В отличие от Вайсгербера, женевские лингвисты ставили вопрос о связи познания окружающей действительности с языком в более осторожной форме; они рассматривали эту связь в аспекте соотношения индивида и общества, основываясь на восходящем к Соссюру понимании языка как социального продукта[63]63
  Ср. высказывание Балли: «...язык наследуется через социальную среду, противиться воздействию которой ребенок не может. С языком необходимо считаться и принимать его таким, каков он есть» [Балли 2003: 169].


[Закрыть]
, правила актуализации которого носят императивный характер. Именно на этой стороне вопроса они сосредоточили внимание.

Настаивая на влиянии языка как социального установления на выражение индивидуальной мысли, Сеше в то же время стремился подчеркнуть, что здесь нет речи о параллелизме языка и мышления – вывод, который нередко делали критики, например, Л. Вайсгербера, основываясь на ранних работах последнего. Подобная интерпретация связи языка и мышления могла бы вести к отождествлению языка с физическими и психическими признаками расы и к «интеллектуальному скептицизму»; «...уже тот простой факт, что человек, принадлежащий к определенной расе – белый, негр, китаец – может, как на родном, говорить на любом языке, если только он начал его изучать достаточно рано и изучал достаточно долго, вызывает недоверие к самому принципу параллелизма» [Сеше 2003а: 189].

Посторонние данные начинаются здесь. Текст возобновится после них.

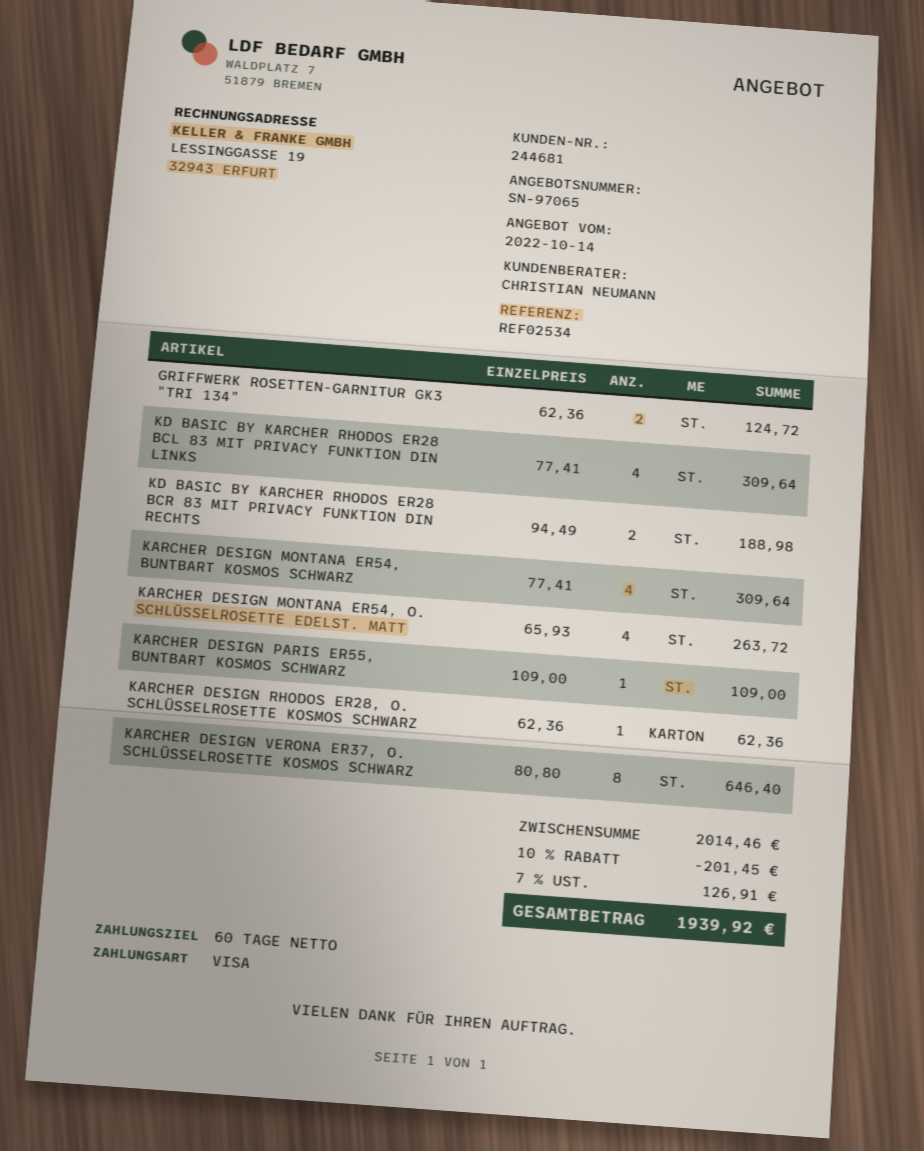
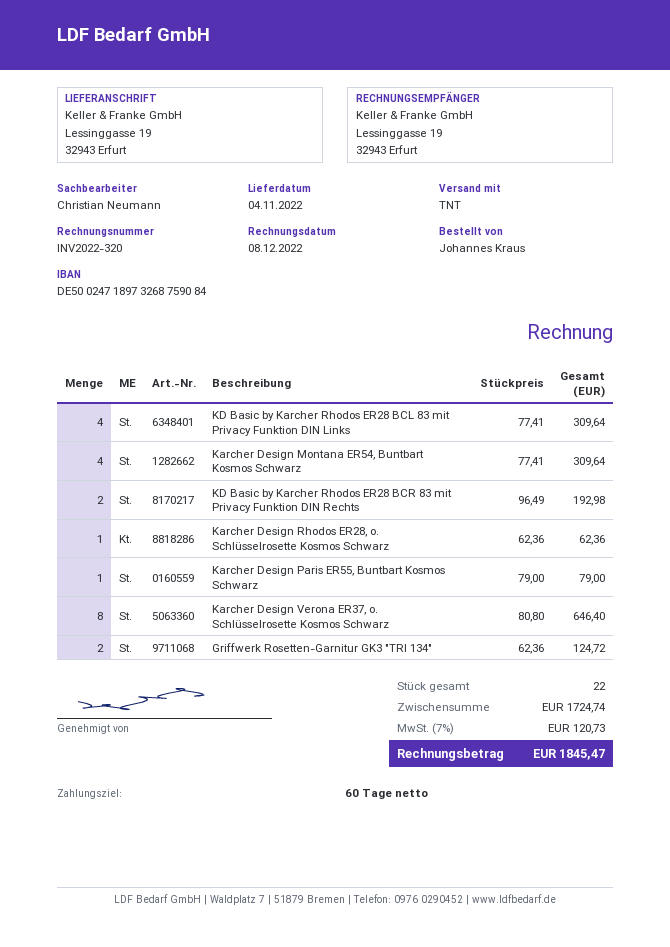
KD BASIC BY KARCHER RHODOS ER28 BCR 83 MIT PRIVACY FUNKTION DIN RECHTS: 2 x 94.49 = 188.98 -> 2 x 96.49 = 192.98
KARCHER DESIGN MONTANA ER54, O. SCHLÜSSELROSETTE EDELST. MATT: 4 x 65.93 = 263.72 -> none
KARCHER DESIGN PARIS ER55, BUNTBART KOSMOS SCHWARZ: 1 x 109.00 = 109.00 -> 1 x 79.00 = 79.00
subtotal: 2014.46 -> 1724.74
discount: 10% = 201.45 -> none
tax: 7% = 126.91 -> 7% = 120.73
total: 1939.92 -> 1845.47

В работах Сеше содержится конструктивная критика параллелизма языка и мышления с позиций рационализма и социологической концепции языка. «Существенный недостаток учения о параллелизме, по нашему мнению, состоит в том, что, отказывая индивидуумам в эффективном контроле над выражением их собственной мысли, представляя их движимыми некими “расовыми” силами... это учение в то же время снимает с них ответственность за само их мышление» [Сеше 2003в: 190]. «...вопреки часто высказываемому мнению о подчинении разума языку, у могущественного разума нет ничего более гибкого и податливого, более управляемого – ничего, чем он более свободно располагает в своих целях, нежели языка» [Там же: 201]. В формулировках Сеше содержатся основные аргументы, служащие и в настоящее время опровержением параллелизма языка и мышления: общее мышление у всех народов, возможность понятийного мышления, несовпадение единиц мышления и речи.

Следует отметить, что Сеше наметил когнитивный подход к этнолингвистической проблематике. Мировосприятие обусловлено не только языком, но и концептуализацией как основой нашего сознания. «Не решив философской проблемы природы априорных понятий, которые лежат в основе всякой логики и всякого мышления, очевидно, что мы не будем иметь данных о значении, с которыми согласятся все люди, принадлежащие определенной культуре, на каком бы языке эти люди ни говорили. И именно в рамках этих априорных понятий человеческий разум создает классификацию явлений» [Сеше 2003б: 197].

К проблеме «лингвистической относительности» примыкает вопрос о зависимости становления структурных особенностей отдельных языков от развертывания конкретных форм культуры данного народа.

Критикуя К. Фосслера, Сеше и Балли [Балли 1955: 24] выступают против упрощения и чрезмерно прямолинейного толкования связей между явлениями из области культуры и явлениями из области языка: «Еще более сомнительно, что в старофранцузском употребляли дополнение, выраженное одушевленным существительным в дативе, перед дополнением, выраженным неодушевленным существительным в аккузативе... только потому, что в ту эпоху господствовал культ героев» [Сеше 1965: 80].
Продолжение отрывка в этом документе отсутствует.